So, what happened there ? Over the weekend we had multiple conferences. The first one on saturday morning was a discussion on Haiku's release process and roadmap for the future. We didn't have time to solve all the problems, but at least one important decision was taken : after delaying the switch to git to after alpha3, then after gsoc, we finally decided it was about time to actually flip the swith. This is scheduled for the 12th of November.

Speaking of Git, Oliver Tappe made a talk about how to use it and the main differences with the current Subversion, and presented the work done so that Haiku developpers don't get lost.

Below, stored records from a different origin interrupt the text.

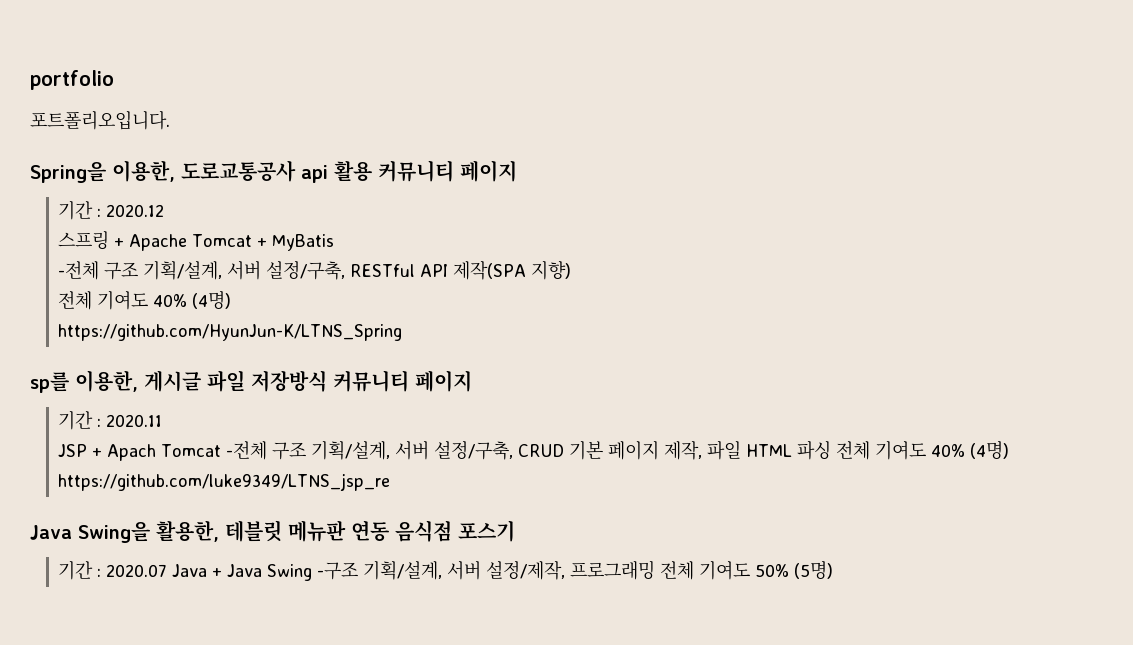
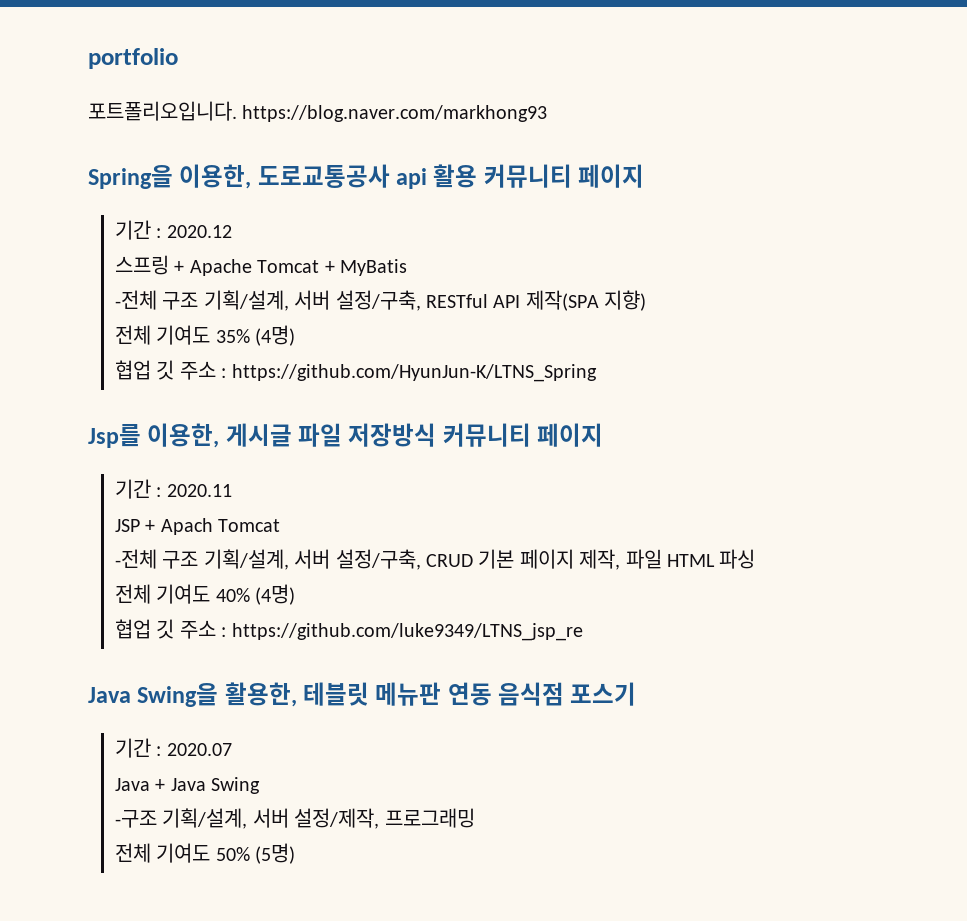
(170, 120) none -> [242,105,548,122] https://blog.naver.com/markhong93
[153,290,232,309] 40% (4명) // -> [215,325,296,346] [115,360,227,380] 35% (4명) // 협업 깃 주소 :
[30,372,69,393] sp를 -> [88,424,141,448] Jsp를
(222, 450) none -> (281, 525) //
[836,440,1010,460] 전체 기여도 40% (4명) -> [115,584,296,605] [115,619,227,639] // 전체 기여도 40% (4명) // 협업 깃 주소 :
(168, 570) none -> (232, 749) //
(313, 572) none -> (261, 785) //
(656, 570) none -> (475, 818) //

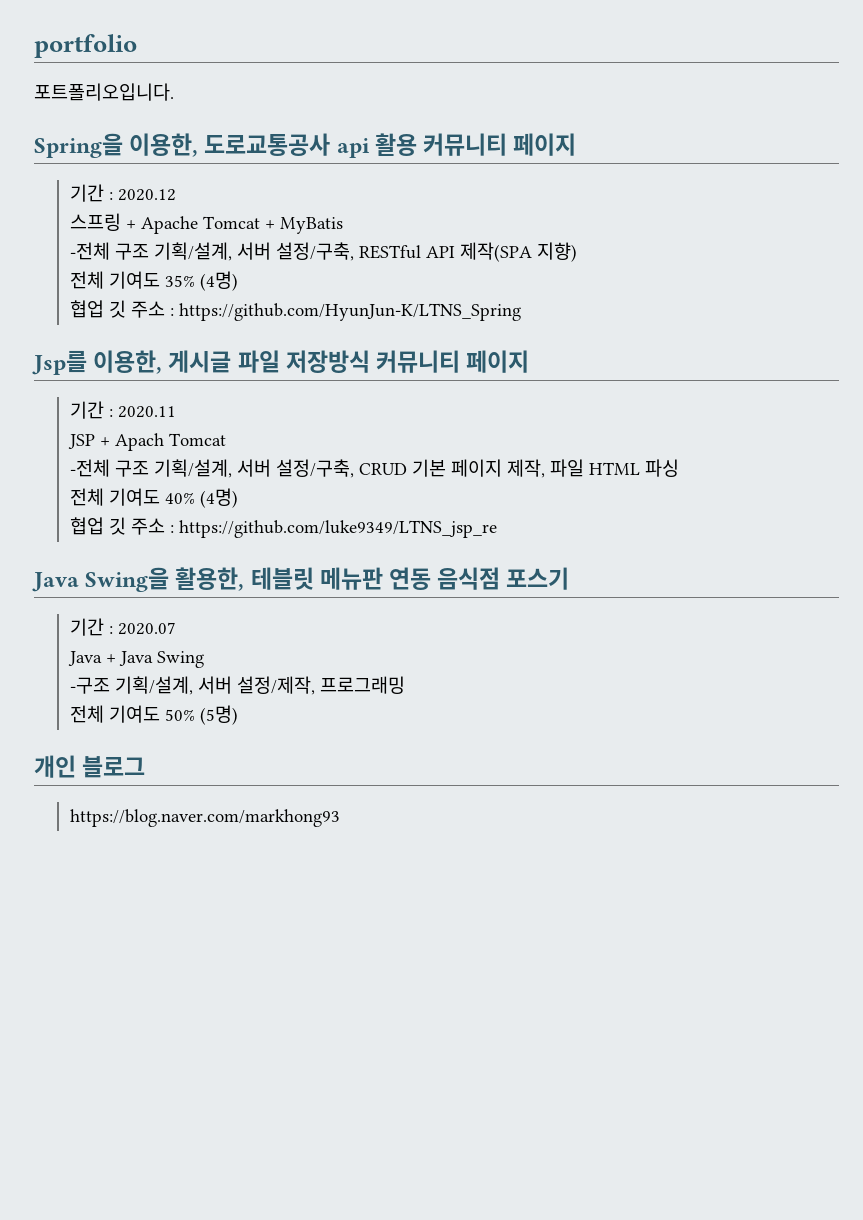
[242,105,548,122] https://blog.naver.com/markhong93 -> (174, 92) none
(296, 853) none -> [34,755,146,778] [69,809,340,827] // 개인 블로그 // https://blog.naver.com/markhong93

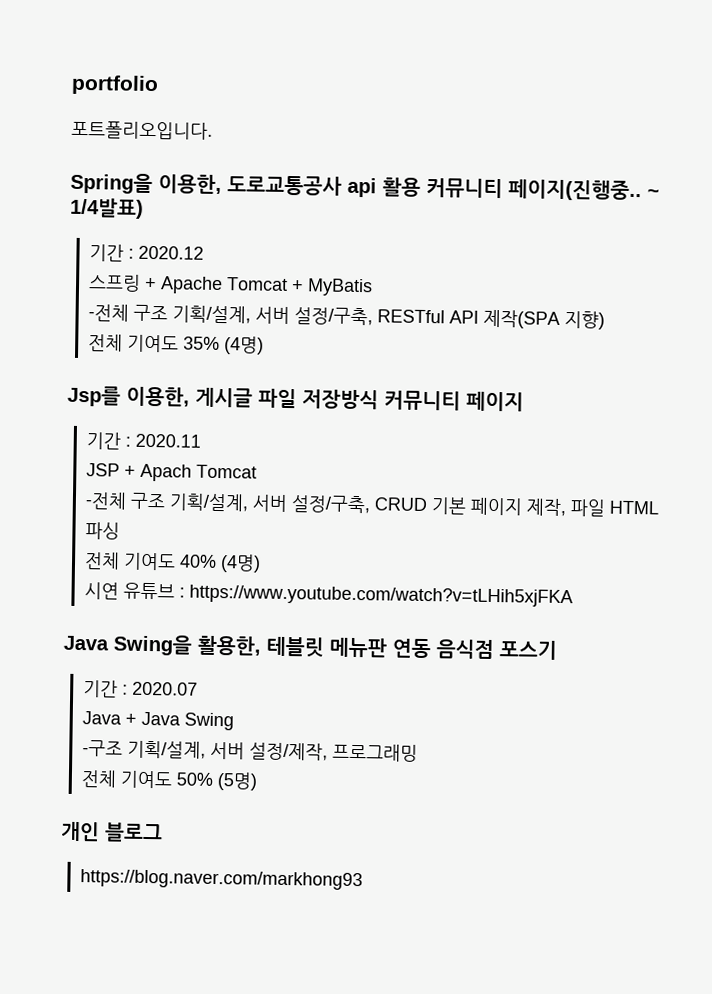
[513,133,577,156] 페이지 -> [508,179,660,202] [70,197,144,219] 페이지(진행중.. ~ 1/4발표)
[69,300,521,321] // 협업 깃 주소 : https://github.com/HyunJun-K/LTNS_Spring -> (264, 345) none
[69,517,497,538] 협업 깃 주소 : https://github.com/luke9349/LTNS_jsp_re -> [83,582,573,608] 시연 유튜브 : https://www.youtube.com/watch?v=tLHih5xjFKA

Then, there were talks from Ingo and Oliver about package management, with an impressive demo of the current status It's working, but there are some problems with it like deskbar replicants not working anymore because of the readonly nature of packages (that was solved later during the coding sprint).

Stippi presented us the layout API and some examples on how to use it. The Layout API is an extention to the interface kit that allows much more easier design of window layouts.

François Revol presented us a proposal for UXA, an unified extended attribute scheme to efficiently share attributes between different OSes. While many filesystems and OS now support attributes like Haiku (NTFS, ReiserFS, ...), they all use their ownscheme and the conversion from one to another isn't always a reversible process.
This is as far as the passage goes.